§ **Web page edit records**

────────

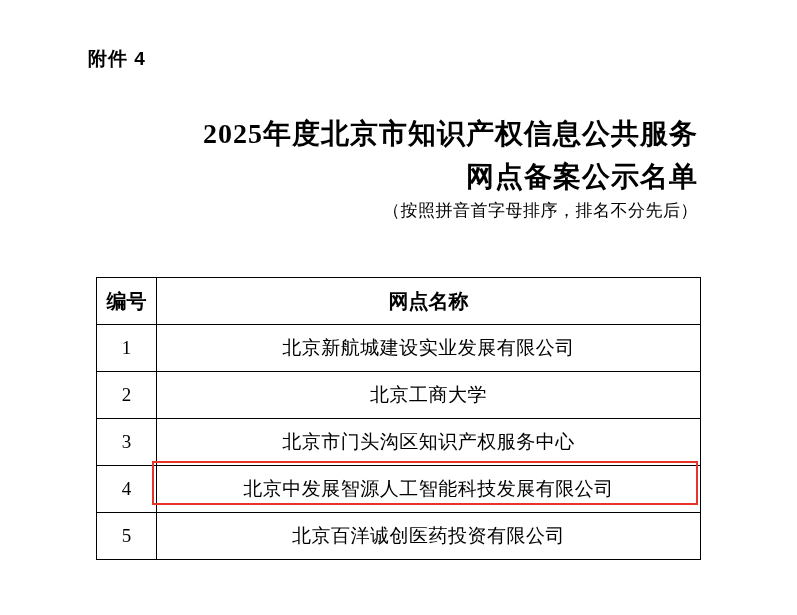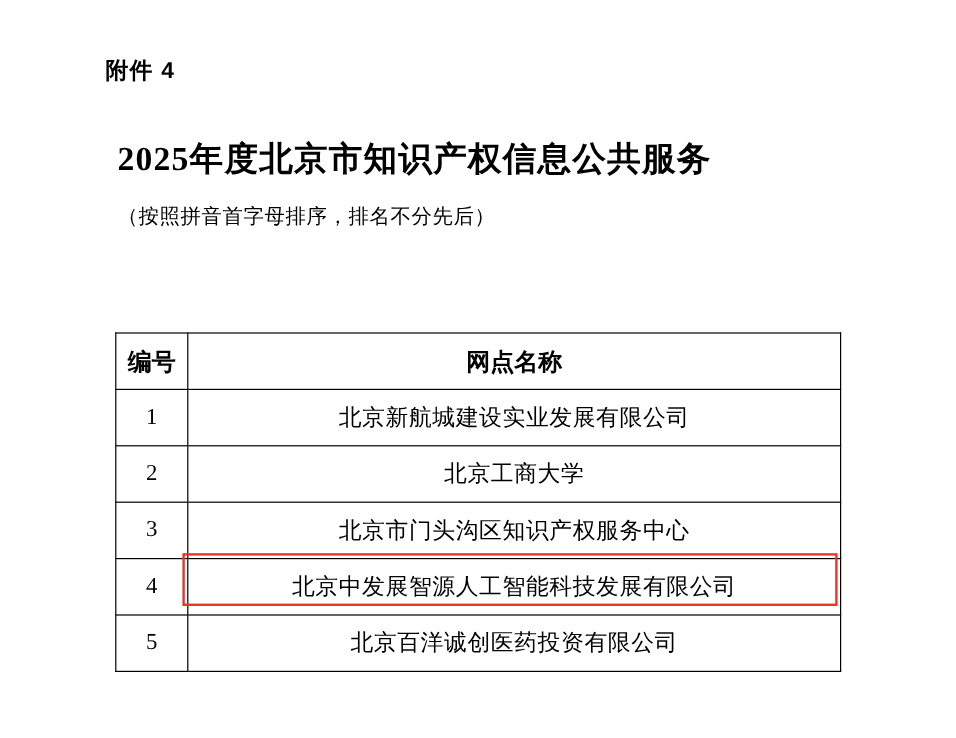--- a/index.html
+++ b/index.html
@@ -34,7 +34,7 @@
     left: 98px;
     top: 112px;
     width: 600px;
-    text-align: left;
+    text-align: right;
   }
   .doc-title {
     font-family: "Liberation Serif", serif;

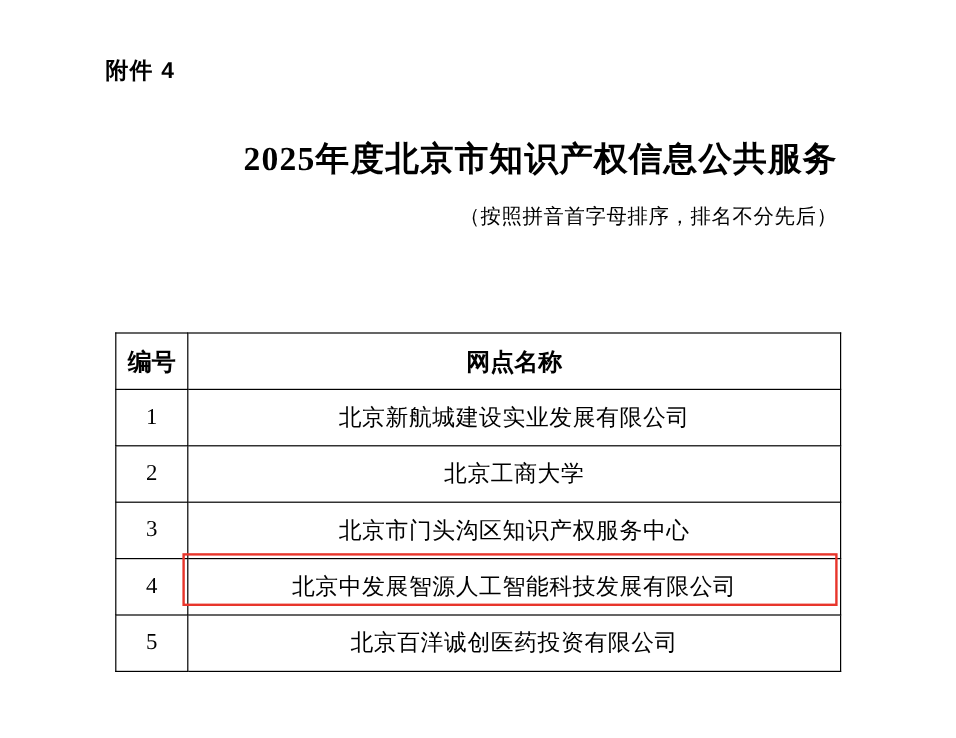--- a/index.html
+++ b/index.html
@@ -108,6 +108,7 @@
   <div class="title-block">
     <div class="doc-title">
       <div>2025年度北京市知识产权信息公共服务</div>
+      <div>网点备案公示名单</div>
     </div>
     <div class="doc-subtitle">（按照拼音首字母排序，排名不分先后）</div>
   </div>

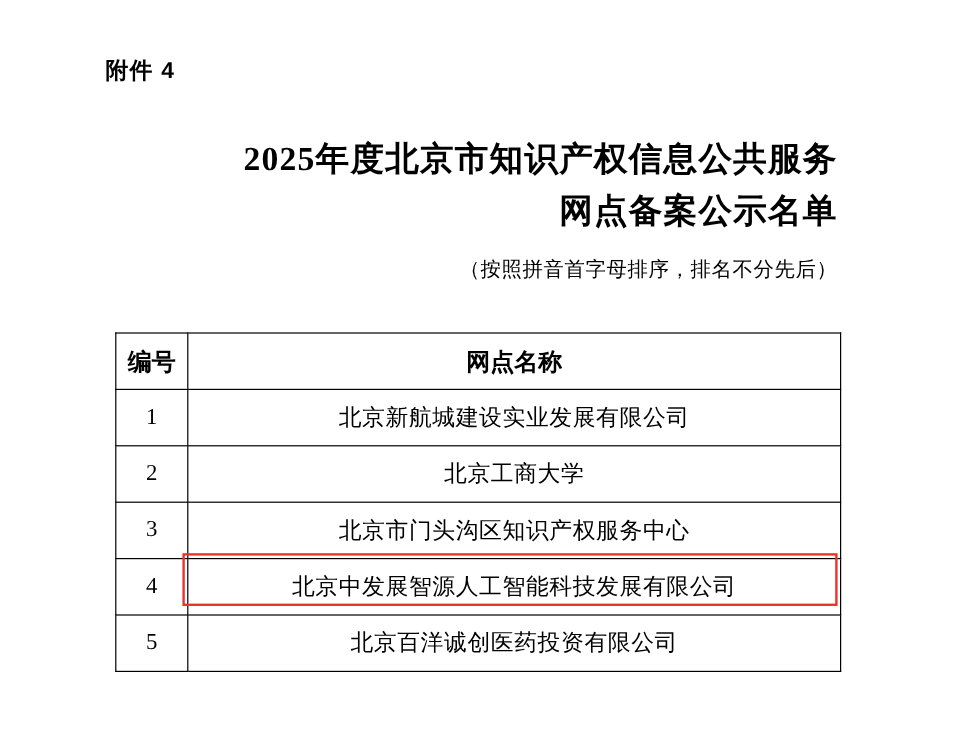--- a/index.html
+++ b/index.html
@@ -44,7 +44,6 @@
     letter-spacing: 1px;
   }
   .doc-subtitle {
-    margin-top: 14px;
     font-family: "Liberation Serif", serif;
     font-size: 17px;
     letter-spacing: 0.5px;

────────

§ **What is being asked**
Omitting the images, output each record precisely as written.

§ **Written reply**
--- a/index.html
+++ b/index.html
@@ -34,7 +34,7 @@
     left: 98px;
     top: 112px;
     width: 600px;
-    text-align: left;
+    text-align: right;
   }
   .doc-title {
     font-family: "Liberation Serif", serif;

--- a/index.html
+++ b/index.html
@@ -108,6 +108,7 @@
   <div class="title-block">
     <div class="doc-title">
       <div>2025年度北京市知识产权信息公共服务</div>
+      <div>网点备案公示名单</div>
     </div>
     <div class="doc-subtitle">（按照拼音首字母排序，排名不分先后）</div>
   </div>

--- a/index.html
+++ b/index.html
@@ -44,7 +44,6 @@
     letter-spacing: 1px;
   }
   .doc-subtitle {
-    margin-top: 14px;
     font-family: "Liberation Serif", serif;
     font-size: 17px;
     letter-spacing: 0.5px;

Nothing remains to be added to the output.